5.         One-way or two-way?

In a one-way or broadcast list messages are sent out from a single source to a group of recipients. Recipients may email the listowner privately, but their messages are not passed on. In a two-way list or discussion group, messages can be sent to the group by all subscribers and are then circulated to everyone. Most hosting systems will allow the listowner to change between these two types of list if it becomes necessary to do so.

6.         Opt-in or opt-out?

Mailing lists have traditionally been run on an opt-in basis, with potential members invited to join if they feel the list is useful to them. The alternative opt-out method is to join people up without asking and then allow them to leave if they want to.
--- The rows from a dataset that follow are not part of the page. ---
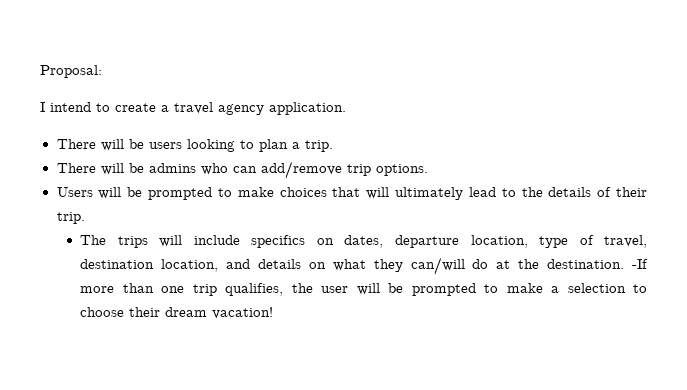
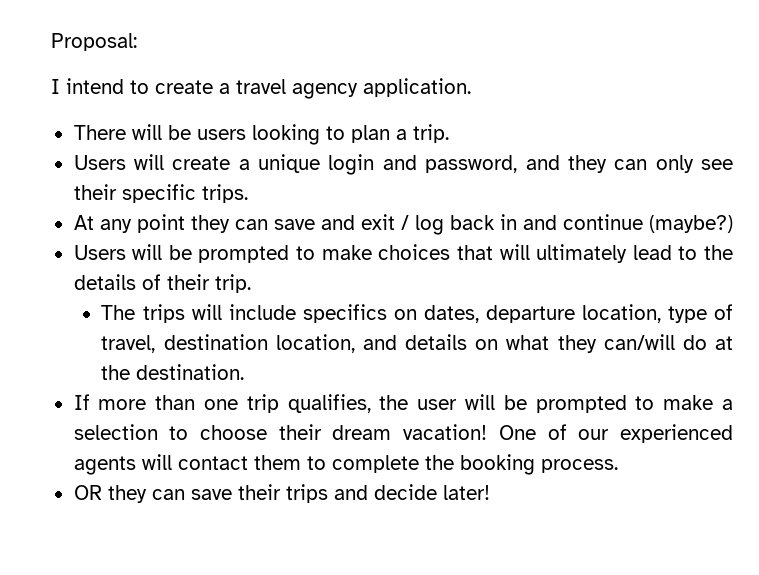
- There will be admins who can add/remove trip options.
+ Users will create a unique login and password, and they can only see their specific trips.
+ At any point they can save and exit / log back in and continue (maybe?)
- The trips will include specifics on dates, departure location, type of travel, destination location, and details on what they can/will do at the destination. -If more than one trip qualifies, the user will be prompted to make a selection to choose their dream vacation!
+ The trips will include specifics on dates, departure location, type of travel, destination location, and details on what they can/will do at the destination.
+ If more than one trip qualifies, the user will be prompted to make a selection to choose their dream vacation!
+ One of our experienced agents will contact them to complete the booking process.
+ OR they can save their trips and decide later!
This approach has usually been associated with junk mail, but is now generally available for advertising- and subscription-based systems.

There may be ethical issues arising from the use of opt-out methods, but there are also administrative advantages in being able to get people on to a list when they may be reluctant, dilatory or just technically unable to join themselves up.

All ethically-run mailing lists enable subscribers to leave the list if they want to, and in the US this is likely to become a legal requirement (see Currently junk mailing lists often pay lip service to this principle but evade it in practice.

Maintaining a list

Your list host will normally take care of the hack work of list maintenance – adding new subscribers, removing subscribers whose email addresses are no longer current, perhaps removing duplicate messages and filtering out ‘spam’ and junk mail. As a moderator you will be required to look after the direction and quality of the list and handle problems and issues outside the host’s scope. To keep a growing list running smoothly you will need to:

  • Keep messages on-track. You will need a clear idea of the purpose of the list – which may take the form of a written manifesto – and when discussion and commentary goes beyond the boundaries you will need to bring it back into line through public or private intervention. Subscribers will quickly leave a list which is dominated by irrelevancies.
  • Douse ‘flame wars’. Subscribers often develop a passionate attachment to a list and can be quick to attack views which they feel are wrong. Conflict keeps a list interesting, but it should be reasoned and relevant and should avoid personal attacks.
  • Compile an FAQ (frequently asked questions) list and make it available via the Web or by email to new members. This should address most of the questions which they will otherwise send to the list itself – what’s the list about, who is it for, and any other queries relevant to that particular topic area. An FAQ can be made available by email through an autoresponder – an address that automatically sends off a prewritten reply in response to any message.
  • Remove unwanted members. The most common of these are junk mailers, who usually go quietly. Sometimes, however, a mailing list will attract someone who is persistently disruptive. If banned they may try using different addresses to regain access, or even begin to abuse the listowner. The list host or your Internet provider may have suggestions for dealing with this.

Pushing the envelope

Once a mailing list is established and growing, you may want to explore and pass on to your members some of the more advanced facilities that many lists provide. These often include:

  • Digests, where all the mail for one day is collected into one big message for delivery.
  • Archives, where earlier messages can be searched for and viewed, often through the web.
  • Temporary ‘mail off’ options for someone going on holiday, for instance.
  • Linking lists – where the address for List A is added as a subscriber to List B, this means that all messages going to List B are also passed on to List A. When the address for List B is also added to the subscribers to List A, the lists are cross-linkedand effectively amalgamated. This may be quicker and easier than persuading members to switch from one list to another.

The best moderators are not technical wizards but patient, tolerant people who have a clear sense of purpose and a touch of evangelism. There’s only one way to find out if you fit the description – try it and see!